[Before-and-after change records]
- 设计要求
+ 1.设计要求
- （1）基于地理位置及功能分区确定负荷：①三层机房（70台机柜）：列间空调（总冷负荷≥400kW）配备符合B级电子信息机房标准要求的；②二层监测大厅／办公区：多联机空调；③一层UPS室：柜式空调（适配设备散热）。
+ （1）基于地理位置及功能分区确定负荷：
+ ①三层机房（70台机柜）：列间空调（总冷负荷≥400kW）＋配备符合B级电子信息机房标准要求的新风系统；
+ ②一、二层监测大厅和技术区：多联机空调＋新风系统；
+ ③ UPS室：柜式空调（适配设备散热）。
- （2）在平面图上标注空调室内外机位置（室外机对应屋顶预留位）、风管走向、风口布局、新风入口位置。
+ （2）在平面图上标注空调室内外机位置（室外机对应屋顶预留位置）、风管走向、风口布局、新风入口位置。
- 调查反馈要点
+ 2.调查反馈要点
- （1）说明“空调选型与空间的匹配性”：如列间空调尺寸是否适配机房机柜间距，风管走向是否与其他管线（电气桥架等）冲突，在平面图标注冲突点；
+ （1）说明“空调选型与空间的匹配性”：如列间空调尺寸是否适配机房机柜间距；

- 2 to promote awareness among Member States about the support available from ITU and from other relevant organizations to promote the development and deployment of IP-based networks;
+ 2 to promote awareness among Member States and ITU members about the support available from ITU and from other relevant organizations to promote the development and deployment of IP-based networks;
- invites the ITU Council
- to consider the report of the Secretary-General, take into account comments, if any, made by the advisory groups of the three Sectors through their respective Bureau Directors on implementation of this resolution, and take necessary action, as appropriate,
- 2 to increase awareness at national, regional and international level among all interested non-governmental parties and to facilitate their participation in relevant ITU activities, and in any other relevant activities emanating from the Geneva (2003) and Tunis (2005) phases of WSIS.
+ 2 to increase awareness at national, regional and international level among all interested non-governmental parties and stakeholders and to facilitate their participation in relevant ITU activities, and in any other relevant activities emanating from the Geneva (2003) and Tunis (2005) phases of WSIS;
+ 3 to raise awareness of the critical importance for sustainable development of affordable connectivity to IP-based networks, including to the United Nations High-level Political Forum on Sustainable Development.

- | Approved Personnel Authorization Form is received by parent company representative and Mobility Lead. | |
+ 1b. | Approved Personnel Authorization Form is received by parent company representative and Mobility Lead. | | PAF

- [Work item]
Starting at the first line and ending at the last, retype the entries above.

- [Result of the exercise]
- 设计要求
+ 1.设计要求
- （1）基于地理位置及功能分区确定负荷：①三层机房（70台机柜）：列间空调（总冷负荷≥400kW）配备符合B级电子信息机房标准要求的；②二层监测大厅／办公区：多联机空调；③一层UPS室：柜式空调（适配设备散热）。
+ （1）基于地理位置及功能分区确定负荷：
+ ①三层机房（70台机柜）：列间空调（总冷负荷≥400kW）＋配备符合B级电子信息机房标准要求的新风系统；
+ ②一、二层监测大厅和技术区：多联机空调＋新风系统；
+ ③ UPS室：柜式空调（适配设备散热）。
- （2）在平面图上标注空调室内外机位置（室外机对应屋顶预留位）、风管走向、风口布局、新风入口位置。
+ （2）在平面图上标注空调室内外机位置（室外机对应屋顶预留位置）、风管走向、风口布局、新风入口位置。
- 调查反馈要点
+ 2.调查反馈要点
- （1）说明“空调选型与空间的匹配性”：如列间空调尺寸是否适配机房机柜间距，风管走向是否与其他管线（电气桥架等）冲突，在平面图标注冲突点；
+ （1）说明“空调选型与空间的匹配性”：如列间空调尺寸是否适配机房机柜间距；

- 2 to promote awareness among Member States about the support available from ITU and from other relevant organizations to promote the development and deployment of IP-based networks;
+ 2 to promote awareness among Member States and ITU members about the support available from ITU and from other relevant organizations to promote the development and deployment of IP-based networks;
- invites the ITU Council
- to consider the report of the Secretary-General, take into account comments, if any, made by the advisory groups of the three Sectors through their respective Bureau Directors on implementation of this resolution, and take necessary action, as appropriate,
- 2 to increase awareness at national, regional and international level among all interested non-governmental parties and to facilitate their participation in relevant ITU activities, and in any other relevant activities emanating from the Geneva (2003) and Tunis (2005) phases of WSIS.
+ 2 to increase awareness at national, regional and international level among all interested non-governmental parties and stakeholders and to facilitate their participation in relevant ITU activities, and in any other relevant activities emanating from the Geneva (2003) and Tunis (2005) phases of WSIS;
+ 3 to raise awareness of the critical importance for sustainable development of affordable connectivity to IP-based networks, including to the United Nations High-level Political Forum on Sustainable Development.

- | Approved Personnel Authorization Form is received by parent company representative and Mobility Lead. | |
+ 1b. | Approved Personnel Authorization Form is received by parent company representative and Mobility Lead. | | PAF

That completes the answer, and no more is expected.